Alcibiade di Platone: il sapere che manca ai potenti

Briciola di filosofia #37

4–5 minuti

Un giovane viziato e ambizioso

Ma chi era questo signore, che ebbe con Socrate così stretti rapporti da giustificare l’accusa di corrompere i giovani? Essa, infatti, più che alle loro presunte pratiche omoerotiche, poggiava sull’evidenza che proprio dal suo insegnamento deleterio erano emerse personalità discutibili come Crizia e appunto Alcibiade, e che a sentire Senofonte fu la vera causa scatenante del famoso processo. Certo è che durante la guerra del Peloponneso questo individuo mutò più volte casacca: e inizialmente fautore di un’aggressiva politica estera, allorché fu accusato di sacrilegio per la mutilazione delle erme (teste scolpite su pilastrini quadrangolari su cui a volte erano rappresentati anche i genitali maschili), passò dalla parte di Sparta, giocando un ruolo determinante nella sconfitta di Atene. Espulso quindi anche da Sparta riparò in Persia, prima di essere richiamato nuovamente in patria. Proprio per questa disinvoltura di posizionamento le valutazioni degli antichi oscillarono dall’opportunista allo statista per l’uomo che, malgrado le enormi qualità, non aveva saputo dissimulare col fascino la disposizione demagogica di un traditore senza scrupoli.

L’Alcibiade primo

A questo influente soggetto Platone non solo riservò un ruolo significativo nel Simposio e lo ricordò nel Protagora e nel Gorgia, ma, pur convinto che il suo tradimento non derivava dall’insegnamento di Socrate quanto piuttosto dal fatto di averlo abbandonato, lo rese protagonista di due dialoghi giovanili. Tralasciando tuttavia l’Alcibiade secondo, di attribuzione spuria e poco originale, a interessarci qui è soprattutto l’Alcibiade primo, in cui lo scorgiamo giovane e bello, ricco e di nobile famiglia, mentre si dispone all’ingresso in politica. Ancora inesperto, con un’arrendevolezza ben lontana dalla determinazione futura ma con brama di onori nella pretesa di consigliare i concittadini su questioni gravi come la guerra, si rivolge a Socrate per chiedere lumi. Subito suscitandone però la riserva che, se il solo campo su cui si possa dare consigli è quello in cui si è sapienti, mai Alcibiade, che non ha imparato altro che il flauto, potrebbe dare lezioni di strategia politica e militare. Che può mai saperne lui se una guerra è giusta o opportuna? E come potrebbe essere buon consigliere chi non possiede le doverose nozioni del giusto o del meglio su cui si fonda la vita associata? O chi mai gliele avrebbe insegnate?  

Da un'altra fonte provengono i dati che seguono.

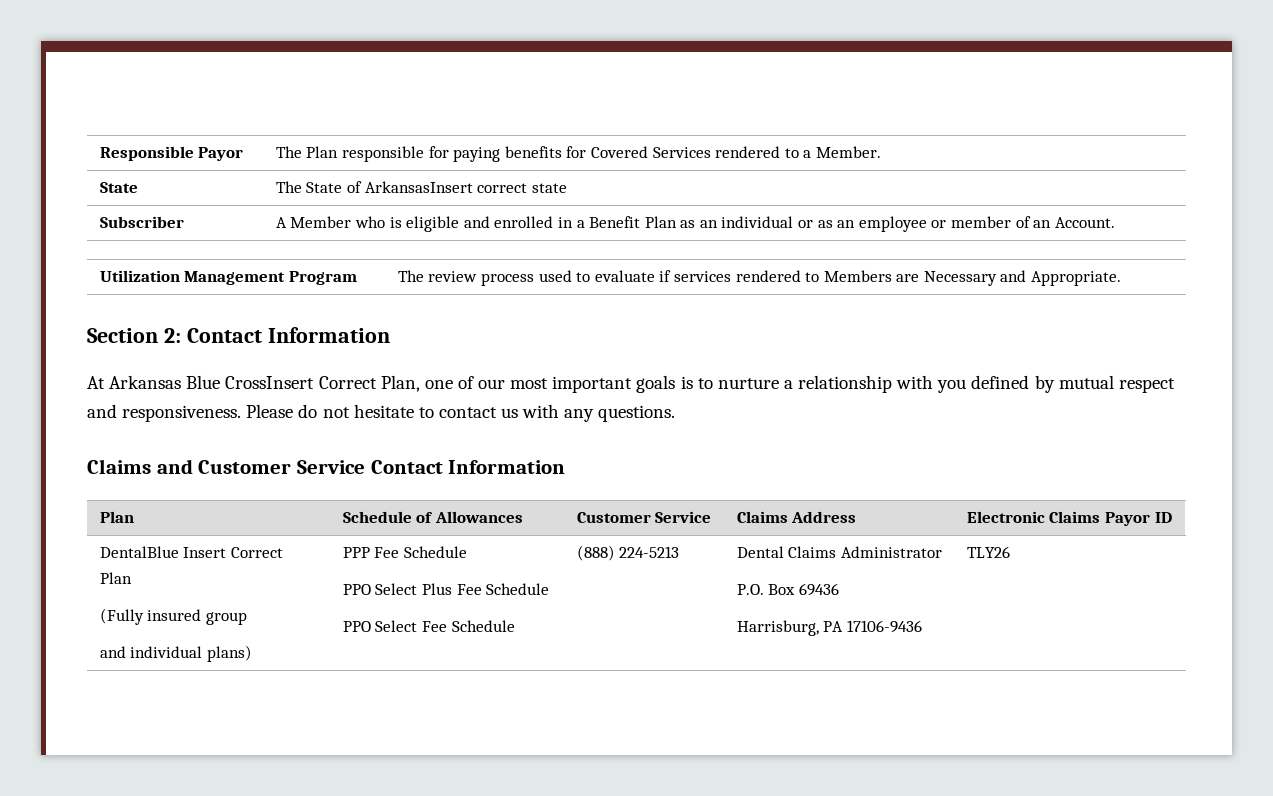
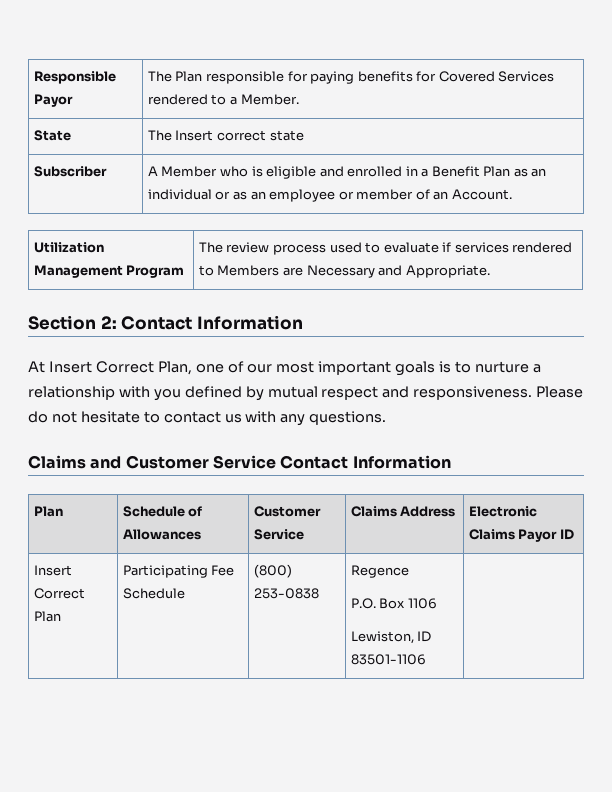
- State | The State of ArkansasInsert correct state
+ State | The Insert correct state
- At Arkansas Blue CrossInsert Correct Plan, one of our most important goals is to nurture a relationship with you defined by mutual respect and responsiveness.
+ At Insert Correct Plan, one of our most important goals is to nurture a relationship with you defined by mutual respect and responsiveness.
- DentalBlue Insert Correct Plan
- (Fully insured group
- and individual plans) | PPP Fee Schedule
- PPO Select Plus Fee Schedule
- PPO Select Fee Schedule | (888) 224-5213 | Dental Claims Administrator
- P.O. Box 69436
- Harrisburg, PA 17106-9436 | TLY26
+ Insert Correct Plan | Participating Fee Schedule | (800) 253-0838 | Regence
+ P.O. Box 1106
+ Lewiston, ID 83501-1106 |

Il criterio della maggioranza

In un primo momento Alcibiade si barcamena, dichiarando di averle apprese da solo. Ma ancora rintuzzato da Socrate che può cercare la verità solo chi sa di non sapere, contrariamente a lui che fin da bambino ha sempre spacciato sicumera, il giovane riconosce di essersene fatto un’idea, come tutti, dall’opinione della maggioranza. Dando a Socrate l’agio di contestare che in una questione cruciale come la giustizia non ci si può affidare agli sproloqui della massa, la cui pluralità non fa che confermarne appunto l’approssimazione. E siccome quando deliberano sui massimi affari gli uomini pensano in termini di utilità e di danno, senza riflettere che l’utile non si può perseguire senza il giusto, pur costretto a riconoscere i suoi errori nella presunzione di sapere cose che invece ignora, Alcibiade considera che se così è significa che gli altri sono ignoranti quanto lui, e dunque potrà prevalere se non altro contando sulle sue doti naturali.